The article for this function is in preparation for publication. Please be patient.
Two stage subsampling algorithm for big data under linear regression for potential model misspecification.
First stage is to obtain a random sample of size \(r_0\) and estimate the model parameters.
Using the estimated parameters subsampling probabilities are evaluated for A-, L-, L1-optimality criteria,
RLmAMSE and enhanced RLmAMSE (log-odds and power) subsampling methods.
Through the estimated subsampling probabilities a sample of size \(r \ge r_0\) is obtained.
Finally, the two samples are combined and the model parameters are estimated for A-, L-, L1-optimality,
RLmAMSE and enhanced RLmAMSE (log-odds and power).
NOTE : If input parameters are not in given domain conditions
necessary error messages will be provided to go further.
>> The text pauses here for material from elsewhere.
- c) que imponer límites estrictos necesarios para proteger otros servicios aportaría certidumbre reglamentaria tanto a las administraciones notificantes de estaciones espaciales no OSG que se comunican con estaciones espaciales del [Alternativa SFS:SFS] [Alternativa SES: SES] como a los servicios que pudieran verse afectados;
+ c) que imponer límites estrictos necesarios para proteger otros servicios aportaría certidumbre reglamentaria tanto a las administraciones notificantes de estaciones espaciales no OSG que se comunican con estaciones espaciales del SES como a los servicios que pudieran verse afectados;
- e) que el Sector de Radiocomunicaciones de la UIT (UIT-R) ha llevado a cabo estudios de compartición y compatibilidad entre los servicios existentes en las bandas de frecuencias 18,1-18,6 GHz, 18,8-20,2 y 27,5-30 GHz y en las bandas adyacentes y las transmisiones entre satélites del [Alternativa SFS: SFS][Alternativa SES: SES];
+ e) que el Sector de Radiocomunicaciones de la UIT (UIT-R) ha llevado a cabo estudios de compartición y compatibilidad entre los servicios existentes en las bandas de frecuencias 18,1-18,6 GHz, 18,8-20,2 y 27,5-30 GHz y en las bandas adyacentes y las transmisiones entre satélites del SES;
If \(r \ge r_0\) is not satisfied then an error message will be produced.
If the big data \(X,Y\) has any missing values then an error message will be produced.
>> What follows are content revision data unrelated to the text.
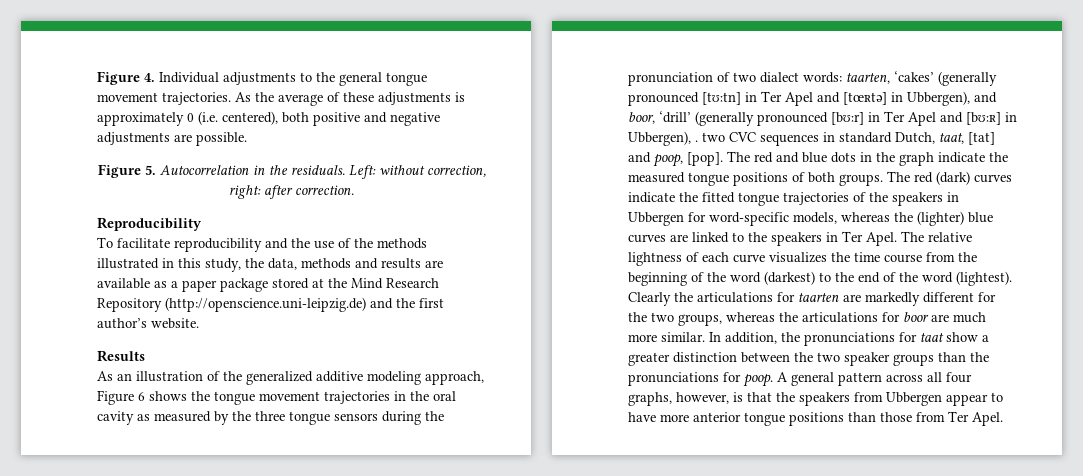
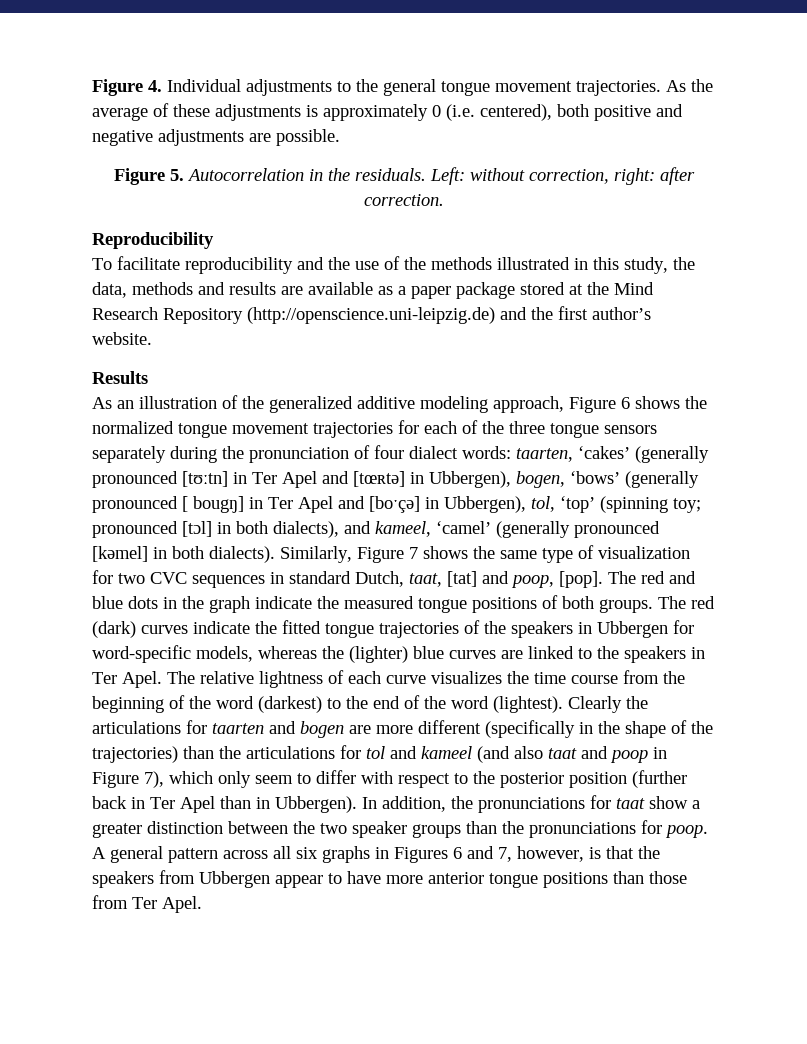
- As an illustration of the generalized additive modeling approach, Figure 6 shows the tongue movement trajectories in the oral cavity as measured by the three tongue sensors during the pronunciation of two dialect words: taarten, ‘cakes’ (generally pronounced [tʊːtn] in Ter Apel and [tœʀtə] in Ubbergen), and boor, ‘drill’ (generally pronounced [bʊːr] in Ter Apel and [bʊːʀ] in Ubbergen), . two CVC sequences in standard Dutch, taat, [tat] and poop, [pop].
+ As an illustration of the generalized additive modeling approach, Figure 6 shows the normalized tongue movement trajectories for each of the three tongue sensors separately during the pronunciation of four dialect words: taarten, ‘cakes’ (generally pronounced [tʊːtn] in Ter Apel and [tœʀtə] in Ubbergen), bogen, ‘bows’ (generally pronounced [ bougŋ] in Ter Apel and [boˑçə] in Ubbergen), tol, ‘top’ (spinning toy; pronounced [tɔl] in both dialects), and kameel, ‘camel’ (generally pronounced [kəmel] in both dialects). Similarly, Figure 7 shows the same type of visualization for two CVC sequences in standard Dutch, taat, [tat] and poop, [pop].
- Clearly the articulations for taarten are markedly different for the two groups, whereas the articulations for boor are much more similar.
+ Clearly the articulations for taarten and bogen are more different (specifically in the shape of the trajectories) than the articulations for tol and kameel (and also taat and poop in Figure 7), which only seem to differ with respect to the posterior position (further back in Ter Apel than in Ubbergen).
- A general pattern across all four graphs, however, is that the speakers from Ubbergen appear to have more anterior tongue positions than those from Ter Apel.
+ A general pattern across all six graphs in Figures 6 and 7, however, is that the speakers from Ubbergen appear to have more anterior tongue positions than those from Ter Apel.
The big data size \(N\) is compared with the sizes of \(X,Y\),F_estimate_Full and
if they are not aligned an error message will be produced.
If \(\alpha > 1\) for the scaling factor is not satisfied an error message will be produced.
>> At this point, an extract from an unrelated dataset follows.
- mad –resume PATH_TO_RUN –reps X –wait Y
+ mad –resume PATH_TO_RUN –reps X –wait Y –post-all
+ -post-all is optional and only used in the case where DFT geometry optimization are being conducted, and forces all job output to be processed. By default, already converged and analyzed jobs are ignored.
If proportion is not in the region of \((0,1]\) an error message will be produced.
model is a formula input formed based on the covariates through the spline terms (s()),
squared term (I()), interaction terms (lo()) or automatically. If model is empty or NA
or NAN or not one of the defined inputs an error message is printed. As a default we have set
model="Auto", which is the main effects model wit the spline terms.